(Information supplied)
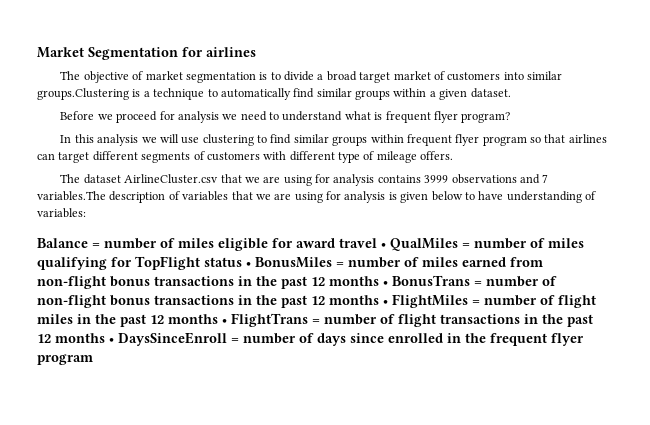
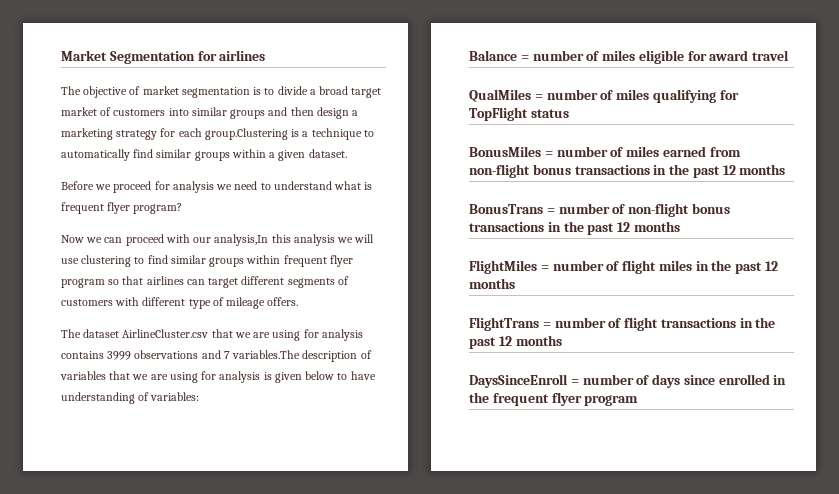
[37,88,129,100] groups.Clustering -> [230,107,359,119] [61,128,288,140] groups and then design a marketing strategy for each group.Clustering
[60,135,72,143] In -> [61,234,269,246] Now we can proceed with our analysis,In
[381,243,386,248] • -> (790, 55) //
[246,262,251,267] • -> (569, 113) //
[383,281,388,286] • -> (786, 169) //
[383,300,388,305] • -> (680, 226) //
[222,319,227,324] • -> (515, 283) //
[109,338,114,343] • -> (562, 340) //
(End Information supplied)
» **Problem**
A faithful, complete copy of the entries is required, without the pictures.

» **Exercise response**
[37,88,129,100] groups.Clustering -> [230,107,359,119] [61,128,288,140] groups and then design a marketing strategy for each group.Clustering
[60,135,72,143] In -> [61,234,269,246] Now we can proceed with our analysis,In
[381,243,386,248] • -> (790, 55) //
[246,262,251,267] • -> (569, 113) //
[383,281,388,286] • -> (786, 169) //
[383,300,388,305] • -> (680, 226) //
[222,319,227,324] • -> (515, 283) //
[109,338,114,343] • -> (562, 340) //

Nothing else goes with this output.